PCP describes the normal intrinsic organisation of cells in a tissue plane perpendicular to their apicobasal polarity . PCP regulates kidney tubule development or recovery from injury by convergent extension and orientated cell division [78, 84], meaning that cells are spatially orientated and divide along an axis to maintain a constant tubule diameter whilst elongating [78, 85]. Several mouse models of cystic kidney disease provide evidence of aberrant PCP signalling [83, 86]. An excellent, comprehensive review of the role of Wnt signalling in cystic kidney disease has been published recently .
The other signalling pathway with particular relevance to understanding the pathophysiology of NPHP is the Hh pathway. An association with NPHP was realised when Hh effector proteins, GLI transcription factors, were noted to be related to GLIS2, the protein product of NPHP7. Loss of GLIS2 promotes epithelial to mesenchymal translation (EMT), fibrosis and apoptosis, and histological hallmarks of NPHP . Thus although NPHP7 is a rare cause of NPHP, its discovery has contributed important understanding to the signalling pathways involved.
6. Clinical Management of NPHP
6.1. Diagnosis and Investigations
In order to establish a clinical diagnosis of NPHP, a detailed history, clinical examination, including looking for extrarenal associations (abnormal eye movements, retinopathy, ataxia, polydactyly, and cardiac malformations) is required. A detailed family history must be taken both to facilitate diagnosis and to highlight other individuals who should be invited for review. Appropriate investigations include renal and liver function tests; urine concentration ability, renal and hepatic ultrasound, cerebral imaging if clinically indicated, and referral to an ophthalmologist (Figure 1) . After genetic counselling, blood may be sent for genetic testing (Table 2) to genetic testing organisations (e.g., http://www.ukgtn.nhs.uk/ or http://www.eurogentest.org/) to seek a molecular diagnosis. Regular review is required to appropriately manage CKD/ERF, and individuals with extrarenal manifestations should be referred to appropriate colleagues and are ideally best managed in specialist clinics.

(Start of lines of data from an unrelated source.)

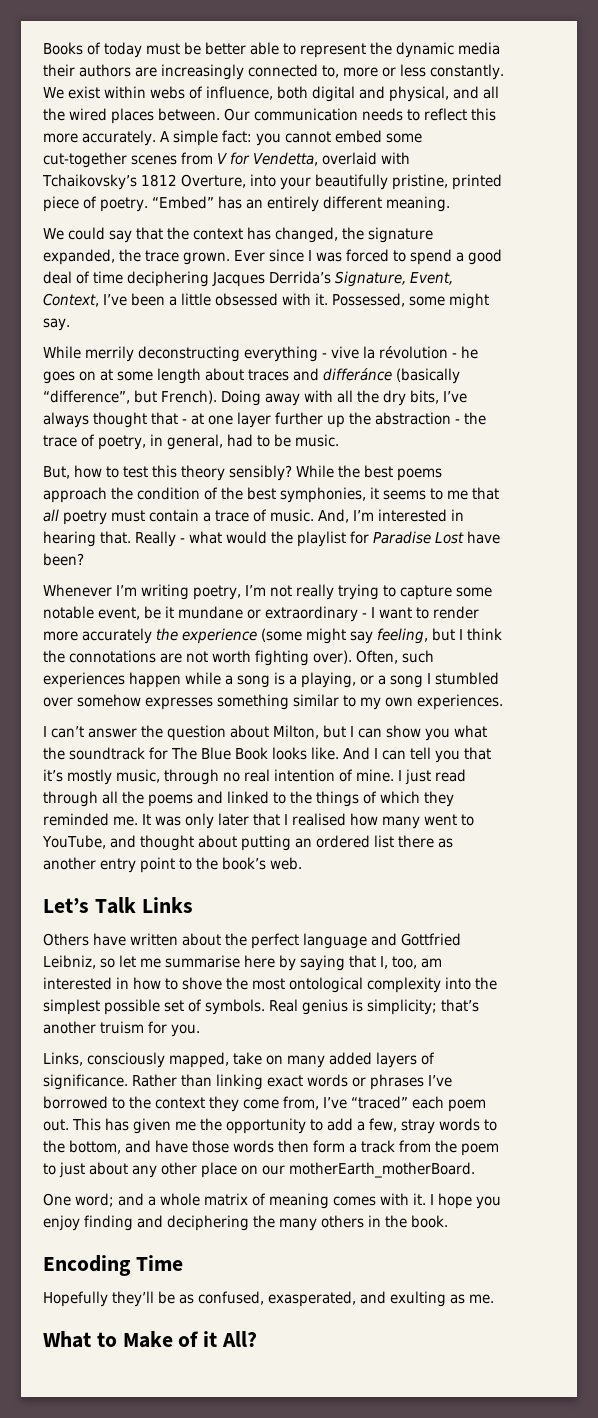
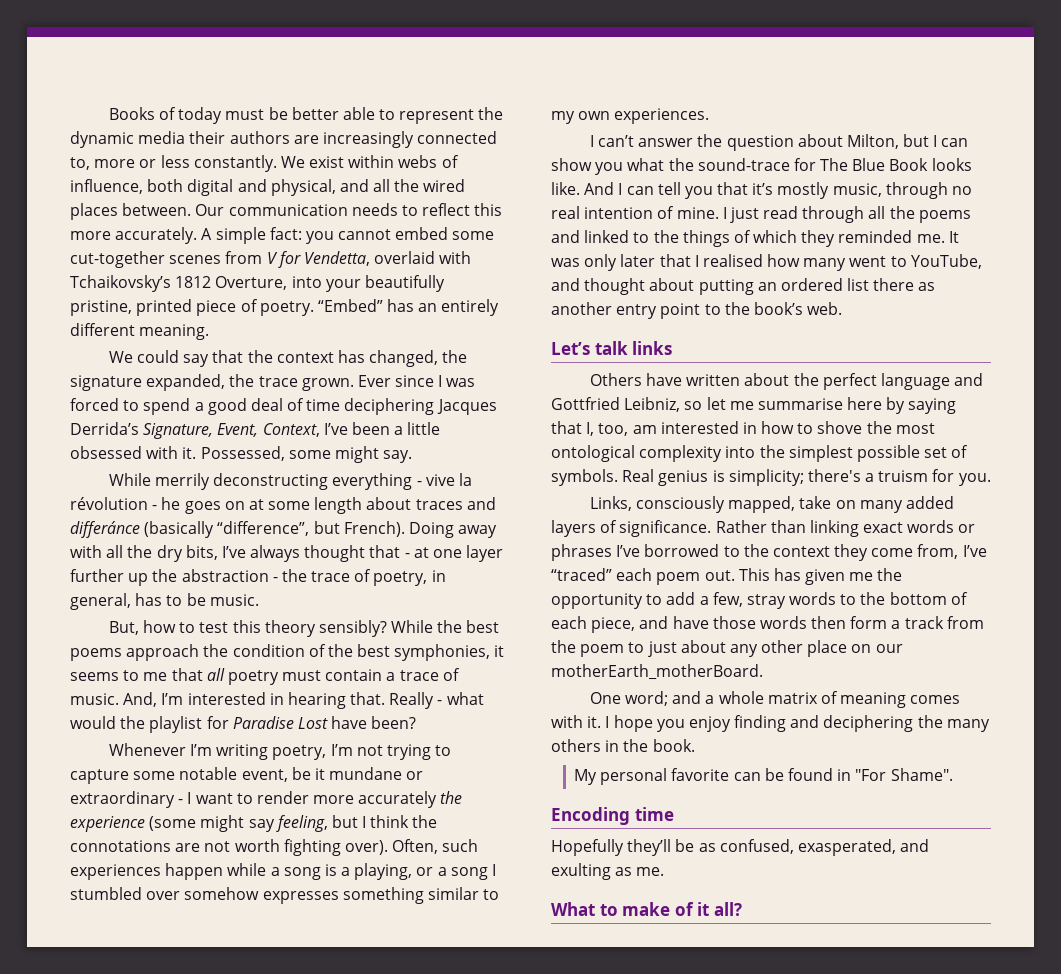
- Doing away with all the dry bits, I’ve always thought that - at one layer further up the abstraction - the trace of poetry, in general, had to be music.
+ Doing away with all the dry bits, I’ve always thought that - at one layer further up the abstraction - the trace of poetry, in general, has to be music.
- Whenever I’m writing poetry, I’m not really trying to capture some notable event, be it mundane or extraordinary - I want to render more accurately the experience (some might say feeling, but I think the connotations are not worth fighting over).
+ Whenever I’m writing poetry, I’m not trying to capture some notable event, be it mundane or extraordinary - I want to render more accurately the experience (some might say feeling, but I think the connotations are not worth fighting over).
- I can’t answer the question about Milton, but I can show you what the soundtrack for The Blue Book looks like.
+ I can’t answer the question about Milton, but I can show you what the sound-trace for The Blue Book looks like.
- Let’s Talk Links
+ Let’s talk links
- Real genius is simplicity; that’s another truism for you.
+ Real genius is simplicity; there's a truism for you.
- This has given me the opportunity to add a few, stray words to the bottom, and have those words then form a track from the poem to just about any other place on our motherEarth_motherBoard.
+ This has given me the opportunity to add a few, stray words to the bottom of each piece, and have those words then form a track from the poem to just about any other place on our motherEarth_motherBoard.
+ My personal favorite can be found in "For Shame".
- Encoding Time
+ Encoding time
- What to Make of it All?
+ What to make of it all?

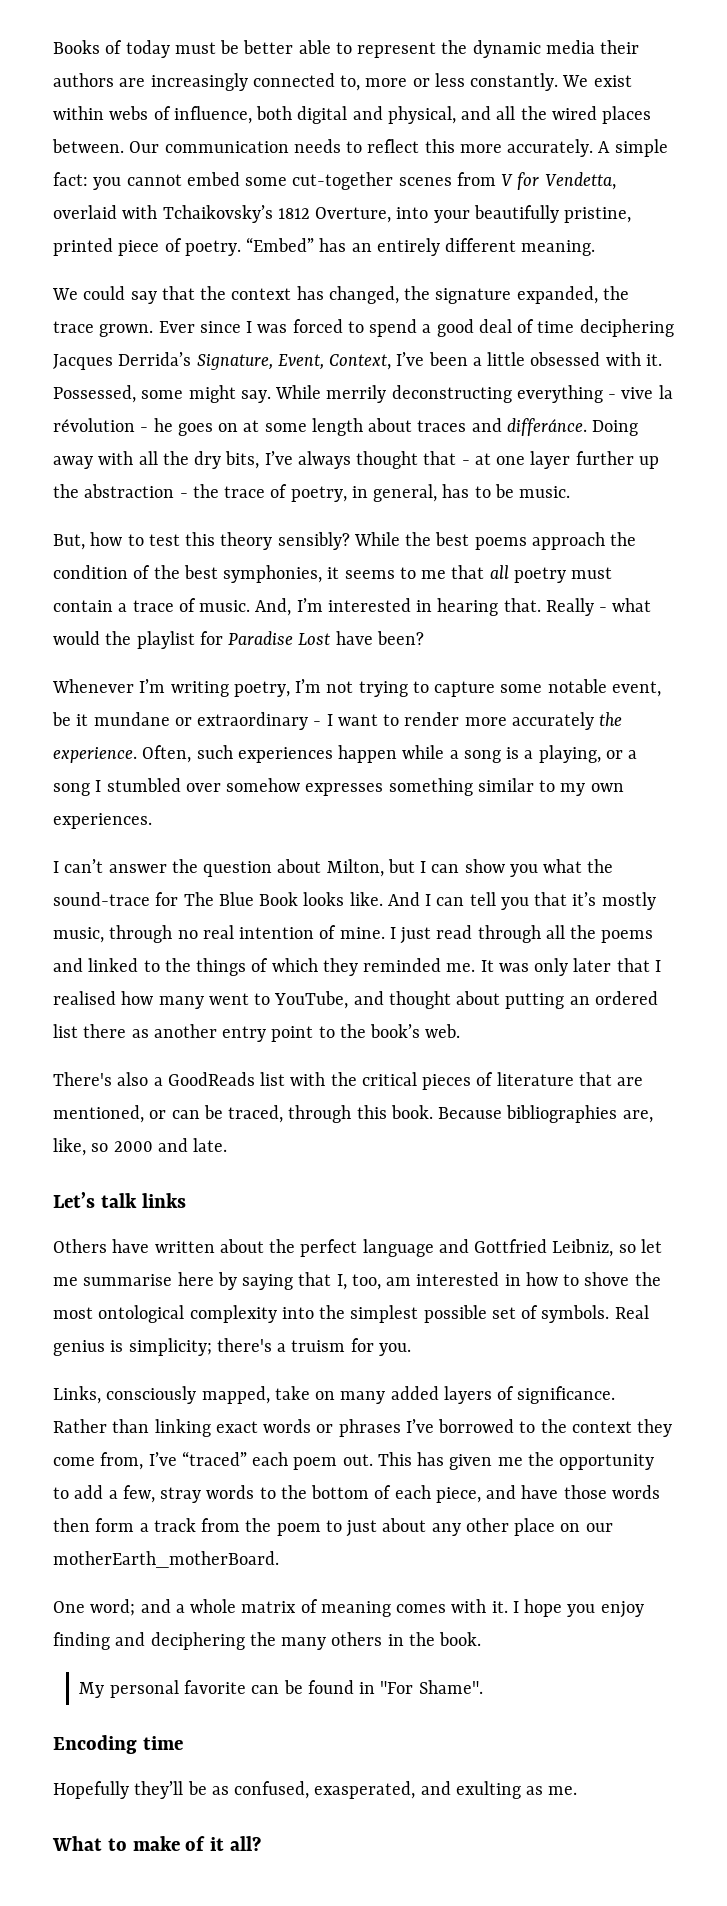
- Possessed, some might say.
- While merrily deconstructing everything - vive la révolution - he goes on at some length about traces and differánce (basically “difference”, but French).
+ Possessed, some might say. While merrily deconstructing everything - vive la révolution - he goes on at some length about traces and differánce.
- Whenever I’m writing poetry, I’m not trying to capture some notable event, be it mundane or extraordinary - I want to render more accurately the experience (some might say feeling, but I think the connotations are not worth fighting over).
+ Whenever I’m writing poetry, I’m not trying to capture some notable event, be it mundane or extraordinary - I want to render more accurately the experience.
+ There's also a GoodReads list with the critical pieces of literature that are mentioned, or can be traced, through this book. Because bibliographies are, like, so 2000 and late.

Presently there is no cure for NPHP and related ciliopathies. Clinicians must focus on optimising the delivery of renal replacement therapy, ideally with renal transplantation where possible. However with a growing understanding of the pathophysiology of NPHP, the future is more hopeful. In recent years various drugs including vasopressin receptor antagonists , mTOR inhibitors (mammalian target of rapamycin) , triptolide  and roscovitine (cyclin-dependent kinase inhibitor)  have been shown to be effective in reducing renal cysts in animal models of NPHP and ADPKD. Many of these drugs are currently or have recently been involved in clinical trials in adult patients. Furthermore, large numbers of compounds which could be potential therapies are being screened in zebrafish  models of ciliopathies.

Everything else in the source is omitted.